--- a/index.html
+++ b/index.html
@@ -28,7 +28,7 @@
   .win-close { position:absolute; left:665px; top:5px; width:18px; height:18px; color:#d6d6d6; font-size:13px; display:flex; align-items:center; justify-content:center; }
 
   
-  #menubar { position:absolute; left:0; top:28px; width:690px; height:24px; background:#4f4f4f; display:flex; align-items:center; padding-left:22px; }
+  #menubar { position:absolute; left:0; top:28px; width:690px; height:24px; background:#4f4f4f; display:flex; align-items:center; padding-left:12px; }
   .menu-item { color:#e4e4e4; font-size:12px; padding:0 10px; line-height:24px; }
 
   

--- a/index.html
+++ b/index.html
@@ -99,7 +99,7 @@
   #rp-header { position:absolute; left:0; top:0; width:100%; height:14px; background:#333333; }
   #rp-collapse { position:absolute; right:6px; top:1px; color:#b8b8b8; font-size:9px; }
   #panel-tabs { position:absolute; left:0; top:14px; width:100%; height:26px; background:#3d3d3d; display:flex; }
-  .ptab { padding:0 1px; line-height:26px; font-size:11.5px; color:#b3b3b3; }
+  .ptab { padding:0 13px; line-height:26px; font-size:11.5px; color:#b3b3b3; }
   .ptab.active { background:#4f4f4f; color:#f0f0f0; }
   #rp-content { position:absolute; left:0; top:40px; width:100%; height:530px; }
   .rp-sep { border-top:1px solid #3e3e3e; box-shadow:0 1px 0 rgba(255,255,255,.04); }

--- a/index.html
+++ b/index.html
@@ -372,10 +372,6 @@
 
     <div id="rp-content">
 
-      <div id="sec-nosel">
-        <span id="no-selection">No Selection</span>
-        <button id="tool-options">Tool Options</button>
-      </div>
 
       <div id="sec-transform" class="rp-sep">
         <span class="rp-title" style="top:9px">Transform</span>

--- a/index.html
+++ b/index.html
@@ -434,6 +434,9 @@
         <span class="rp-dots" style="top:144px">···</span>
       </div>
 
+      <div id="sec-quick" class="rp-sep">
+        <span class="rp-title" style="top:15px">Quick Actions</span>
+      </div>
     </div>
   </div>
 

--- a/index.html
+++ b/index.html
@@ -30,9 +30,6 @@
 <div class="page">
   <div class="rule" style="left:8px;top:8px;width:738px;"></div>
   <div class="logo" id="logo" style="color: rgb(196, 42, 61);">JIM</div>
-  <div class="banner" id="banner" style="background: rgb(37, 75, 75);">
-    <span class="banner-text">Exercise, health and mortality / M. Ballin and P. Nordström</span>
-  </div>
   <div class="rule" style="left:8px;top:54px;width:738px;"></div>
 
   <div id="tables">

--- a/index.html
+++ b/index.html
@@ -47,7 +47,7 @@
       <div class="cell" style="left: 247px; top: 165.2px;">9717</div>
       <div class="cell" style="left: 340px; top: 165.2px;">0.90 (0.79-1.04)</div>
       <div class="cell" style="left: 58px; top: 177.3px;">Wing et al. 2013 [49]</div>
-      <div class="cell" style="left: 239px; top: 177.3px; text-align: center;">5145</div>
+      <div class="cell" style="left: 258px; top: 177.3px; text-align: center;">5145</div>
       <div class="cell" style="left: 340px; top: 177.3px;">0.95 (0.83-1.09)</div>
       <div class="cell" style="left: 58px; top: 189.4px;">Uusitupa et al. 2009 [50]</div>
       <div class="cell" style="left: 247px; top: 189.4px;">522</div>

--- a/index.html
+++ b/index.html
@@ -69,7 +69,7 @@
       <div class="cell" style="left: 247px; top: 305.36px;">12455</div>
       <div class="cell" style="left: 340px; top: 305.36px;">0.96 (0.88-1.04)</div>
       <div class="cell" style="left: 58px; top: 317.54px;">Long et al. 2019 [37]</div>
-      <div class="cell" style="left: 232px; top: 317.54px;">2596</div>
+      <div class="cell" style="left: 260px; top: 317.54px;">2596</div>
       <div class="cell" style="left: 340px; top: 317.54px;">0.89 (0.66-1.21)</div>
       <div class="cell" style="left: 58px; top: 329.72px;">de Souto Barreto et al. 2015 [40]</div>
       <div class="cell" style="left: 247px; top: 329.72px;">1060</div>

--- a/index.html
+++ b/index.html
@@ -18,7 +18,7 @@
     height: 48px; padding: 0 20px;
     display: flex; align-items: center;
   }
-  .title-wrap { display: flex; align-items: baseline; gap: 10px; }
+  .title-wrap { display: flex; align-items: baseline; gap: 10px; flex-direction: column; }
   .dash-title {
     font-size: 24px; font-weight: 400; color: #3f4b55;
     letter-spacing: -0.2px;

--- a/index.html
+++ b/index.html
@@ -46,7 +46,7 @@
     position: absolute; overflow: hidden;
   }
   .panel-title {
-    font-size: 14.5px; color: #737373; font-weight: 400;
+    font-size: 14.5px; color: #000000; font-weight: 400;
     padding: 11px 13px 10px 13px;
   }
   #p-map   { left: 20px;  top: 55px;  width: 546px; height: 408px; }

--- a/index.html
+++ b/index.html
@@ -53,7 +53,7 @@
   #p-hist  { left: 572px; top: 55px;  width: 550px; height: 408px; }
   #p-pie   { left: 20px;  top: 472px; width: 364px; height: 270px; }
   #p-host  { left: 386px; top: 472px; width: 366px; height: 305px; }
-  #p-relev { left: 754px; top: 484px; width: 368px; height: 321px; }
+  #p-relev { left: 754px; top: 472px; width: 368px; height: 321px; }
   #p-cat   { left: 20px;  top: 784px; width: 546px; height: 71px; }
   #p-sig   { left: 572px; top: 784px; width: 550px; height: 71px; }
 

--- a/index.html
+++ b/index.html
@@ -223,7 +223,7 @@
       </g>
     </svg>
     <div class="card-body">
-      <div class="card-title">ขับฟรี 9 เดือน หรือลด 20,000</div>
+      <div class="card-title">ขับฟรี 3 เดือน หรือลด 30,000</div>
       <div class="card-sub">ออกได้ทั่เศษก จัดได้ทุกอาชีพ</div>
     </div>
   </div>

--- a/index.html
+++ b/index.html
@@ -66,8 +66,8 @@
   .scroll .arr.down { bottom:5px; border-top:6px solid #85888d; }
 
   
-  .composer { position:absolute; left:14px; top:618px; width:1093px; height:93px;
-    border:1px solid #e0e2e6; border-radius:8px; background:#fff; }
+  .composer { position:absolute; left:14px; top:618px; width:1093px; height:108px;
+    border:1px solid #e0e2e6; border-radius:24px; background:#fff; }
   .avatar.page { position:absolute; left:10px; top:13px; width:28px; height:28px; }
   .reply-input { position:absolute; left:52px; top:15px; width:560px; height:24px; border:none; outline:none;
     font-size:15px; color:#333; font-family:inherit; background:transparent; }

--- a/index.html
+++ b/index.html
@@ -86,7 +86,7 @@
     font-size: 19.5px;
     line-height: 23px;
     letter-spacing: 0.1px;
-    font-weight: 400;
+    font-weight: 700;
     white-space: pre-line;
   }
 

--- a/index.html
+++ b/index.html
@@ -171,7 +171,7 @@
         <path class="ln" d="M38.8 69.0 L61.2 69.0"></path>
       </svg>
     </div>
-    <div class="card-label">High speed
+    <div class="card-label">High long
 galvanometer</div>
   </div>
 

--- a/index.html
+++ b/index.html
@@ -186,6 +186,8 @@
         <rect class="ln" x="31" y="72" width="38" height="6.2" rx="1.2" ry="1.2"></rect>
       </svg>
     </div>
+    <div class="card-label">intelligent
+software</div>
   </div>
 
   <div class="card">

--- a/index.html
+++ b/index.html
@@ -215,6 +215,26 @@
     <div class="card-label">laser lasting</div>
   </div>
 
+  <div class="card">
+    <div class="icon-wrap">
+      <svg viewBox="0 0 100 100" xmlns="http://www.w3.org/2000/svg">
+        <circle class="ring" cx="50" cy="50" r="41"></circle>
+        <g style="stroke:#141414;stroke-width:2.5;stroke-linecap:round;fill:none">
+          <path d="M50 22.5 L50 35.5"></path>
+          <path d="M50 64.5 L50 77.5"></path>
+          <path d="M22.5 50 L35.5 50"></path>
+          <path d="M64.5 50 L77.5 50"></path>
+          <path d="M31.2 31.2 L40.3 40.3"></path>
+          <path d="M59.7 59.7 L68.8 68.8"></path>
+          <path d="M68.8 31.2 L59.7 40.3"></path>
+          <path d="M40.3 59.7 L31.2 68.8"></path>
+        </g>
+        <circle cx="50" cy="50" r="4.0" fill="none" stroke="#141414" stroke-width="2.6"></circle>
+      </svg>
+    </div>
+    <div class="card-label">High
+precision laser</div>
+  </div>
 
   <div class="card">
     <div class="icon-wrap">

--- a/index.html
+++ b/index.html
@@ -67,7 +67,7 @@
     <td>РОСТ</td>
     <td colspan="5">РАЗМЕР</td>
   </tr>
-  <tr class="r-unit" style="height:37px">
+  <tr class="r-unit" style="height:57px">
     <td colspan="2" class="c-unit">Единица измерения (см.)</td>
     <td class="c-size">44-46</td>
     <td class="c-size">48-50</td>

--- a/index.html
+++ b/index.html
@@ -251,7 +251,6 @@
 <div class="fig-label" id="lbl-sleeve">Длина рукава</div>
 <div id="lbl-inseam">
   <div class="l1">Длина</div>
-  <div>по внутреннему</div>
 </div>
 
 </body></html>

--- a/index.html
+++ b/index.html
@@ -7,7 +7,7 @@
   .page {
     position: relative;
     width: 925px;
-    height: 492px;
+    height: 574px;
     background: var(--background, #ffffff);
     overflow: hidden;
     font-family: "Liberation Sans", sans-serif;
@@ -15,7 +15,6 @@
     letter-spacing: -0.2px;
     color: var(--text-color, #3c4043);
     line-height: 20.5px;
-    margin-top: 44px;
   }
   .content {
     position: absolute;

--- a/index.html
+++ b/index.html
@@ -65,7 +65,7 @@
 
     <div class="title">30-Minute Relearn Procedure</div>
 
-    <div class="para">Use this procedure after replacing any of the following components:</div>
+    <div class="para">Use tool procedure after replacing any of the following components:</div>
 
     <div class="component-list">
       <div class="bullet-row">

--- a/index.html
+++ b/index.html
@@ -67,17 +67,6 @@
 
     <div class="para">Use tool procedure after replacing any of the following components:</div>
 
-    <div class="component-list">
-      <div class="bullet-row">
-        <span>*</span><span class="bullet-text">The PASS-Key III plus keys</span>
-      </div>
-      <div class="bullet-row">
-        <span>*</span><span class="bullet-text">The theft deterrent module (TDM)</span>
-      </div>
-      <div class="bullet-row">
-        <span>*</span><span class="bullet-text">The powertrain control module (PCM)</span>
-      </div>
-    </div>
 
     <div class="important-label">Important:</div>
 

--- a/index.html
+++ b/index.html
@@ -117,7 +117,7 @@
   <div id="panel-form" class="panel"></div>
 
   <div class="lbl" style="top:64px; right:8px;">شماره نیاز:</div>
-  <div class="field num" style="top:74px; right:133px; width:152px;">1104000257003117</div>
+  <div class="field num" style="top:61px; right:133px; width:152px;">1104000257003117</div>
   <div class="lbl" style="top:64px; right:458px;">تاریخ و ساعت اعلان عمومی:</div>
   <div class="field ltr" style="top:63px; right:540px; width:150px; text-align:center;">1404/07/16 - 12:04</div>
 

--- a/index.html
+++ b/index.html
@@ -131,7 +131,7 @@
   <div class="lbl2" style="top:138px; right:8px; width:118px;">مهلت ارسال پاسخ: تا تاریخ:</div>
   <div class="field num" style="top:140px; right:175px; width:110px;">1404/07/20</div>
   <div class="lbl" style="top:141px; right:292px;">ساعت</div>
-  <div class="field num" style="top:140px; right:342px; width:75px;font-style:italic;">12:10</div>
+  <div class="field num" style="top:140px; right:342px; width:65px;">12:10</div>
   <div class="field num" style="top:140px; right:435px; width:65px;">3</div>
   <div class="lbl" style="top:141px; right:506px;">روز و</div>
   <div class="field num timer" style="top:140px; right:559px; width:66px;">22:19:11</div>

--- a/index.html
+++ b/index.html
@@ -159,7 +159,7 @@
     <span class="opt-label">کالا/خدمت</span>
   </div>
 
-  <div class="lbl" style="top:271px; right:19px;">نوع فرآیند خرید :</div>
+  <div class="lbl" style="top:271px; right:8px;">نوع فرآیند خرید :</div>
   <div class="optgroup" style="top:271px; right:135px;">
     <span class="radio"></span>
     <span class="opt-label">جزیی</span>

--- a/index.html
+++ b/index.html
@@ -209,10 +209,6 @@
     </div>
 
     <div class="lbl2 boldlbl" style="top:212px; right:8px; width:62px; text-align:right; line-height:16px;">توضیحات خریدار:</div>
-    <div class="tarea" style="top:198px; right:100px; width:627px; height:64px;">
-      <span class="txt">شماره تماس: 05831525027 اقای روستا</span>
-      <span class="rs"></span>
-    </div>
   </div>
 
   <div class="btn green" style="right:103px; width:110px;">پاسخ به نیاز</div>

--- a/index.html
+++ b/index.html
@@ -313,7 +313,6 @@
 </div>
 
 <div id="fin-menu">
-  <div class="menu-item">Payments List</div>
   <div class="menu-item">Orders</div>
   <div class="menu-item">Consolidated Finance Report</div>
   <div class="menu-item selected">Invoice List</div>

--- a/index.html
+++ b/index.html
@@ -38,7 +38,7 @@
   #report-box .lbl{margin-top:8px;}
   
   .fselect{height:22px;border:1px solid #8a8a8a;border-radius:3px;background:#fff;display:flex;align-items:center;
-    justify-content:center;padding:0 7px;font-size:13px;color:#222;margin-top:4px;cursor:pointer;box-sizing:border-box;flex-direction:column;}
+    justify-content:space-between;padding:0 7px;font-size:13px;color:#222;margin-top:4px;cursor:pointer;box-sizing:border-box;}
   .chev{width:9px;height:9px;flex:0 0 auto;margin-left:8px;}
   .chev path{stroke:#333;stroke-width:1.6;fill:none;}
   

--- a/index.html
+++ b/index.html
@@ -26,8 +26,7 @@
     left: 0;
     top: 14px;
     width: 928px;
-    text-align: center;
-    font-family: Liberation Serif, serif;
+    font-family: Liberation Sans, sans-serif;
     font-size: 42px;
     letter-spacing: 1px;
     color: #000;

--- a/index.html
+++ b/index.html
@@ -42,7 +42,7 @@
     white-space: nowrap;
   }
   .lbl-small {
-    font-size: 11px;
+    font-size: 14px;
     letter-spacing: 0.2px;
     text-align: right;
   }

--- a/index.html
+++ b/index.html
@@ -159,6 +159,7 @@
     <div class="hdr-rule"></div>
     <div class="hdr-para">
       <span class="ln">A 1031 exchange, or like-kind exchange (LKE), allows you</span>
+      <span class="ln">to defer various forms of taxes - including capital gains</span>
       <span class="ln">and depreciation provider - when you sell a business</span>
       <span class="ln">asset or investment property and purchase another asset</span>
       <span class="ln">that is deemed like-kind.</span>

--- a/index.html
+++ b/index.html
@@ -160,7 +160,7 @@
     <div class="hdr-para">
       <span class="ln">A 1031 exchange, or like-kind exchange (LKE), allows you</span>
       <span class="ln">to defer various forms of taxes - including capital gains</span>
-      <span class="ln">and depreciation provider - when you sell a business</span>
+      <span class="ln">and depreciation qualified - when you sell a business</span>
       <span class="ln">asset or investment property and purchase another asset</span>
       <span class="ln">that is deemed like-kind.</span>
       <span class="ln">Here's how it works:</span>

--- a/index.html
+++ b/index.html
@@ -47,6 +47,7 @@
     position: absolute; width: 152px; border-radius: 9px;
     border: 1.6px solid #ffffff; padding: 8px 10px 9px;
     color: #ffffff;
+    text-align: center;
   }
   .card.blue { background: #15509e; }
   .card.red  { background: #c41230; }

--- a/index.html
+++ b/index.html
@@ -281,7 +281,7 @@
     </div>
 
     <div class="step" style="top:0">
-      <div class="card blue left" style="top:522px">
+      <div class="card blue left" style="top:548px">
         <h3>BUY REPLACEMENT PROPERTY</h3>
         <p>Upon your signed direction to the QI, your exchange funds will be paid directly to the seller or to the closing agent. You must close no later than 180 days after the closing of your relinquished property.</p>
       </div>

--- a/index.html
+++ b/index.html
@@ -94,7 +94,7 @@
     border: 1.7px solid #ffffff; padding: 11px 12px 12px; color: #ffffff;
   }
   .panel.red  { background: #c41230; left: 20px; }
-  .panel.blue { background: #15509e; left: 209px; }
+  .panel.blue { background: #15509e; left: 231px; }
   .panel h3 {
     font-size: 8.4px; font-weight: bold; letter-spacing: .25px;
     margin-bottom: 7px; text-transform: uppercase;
----
#### Aim of the task:
Reproduce the entries exactly, but only from their first line to the line holding "position:absolute; left:665px; top:5px;", with that last line kept.

#### Response area:
--- a/index.html
+++ b/index.html
@@ -28,7 +28,7 @@
   .win-close { position:absolute; left:665px; top:5px; width:18px; height:18px; color:#d6d6d6; font-size:13px; display:flex; align-items:center; justify-content:center; }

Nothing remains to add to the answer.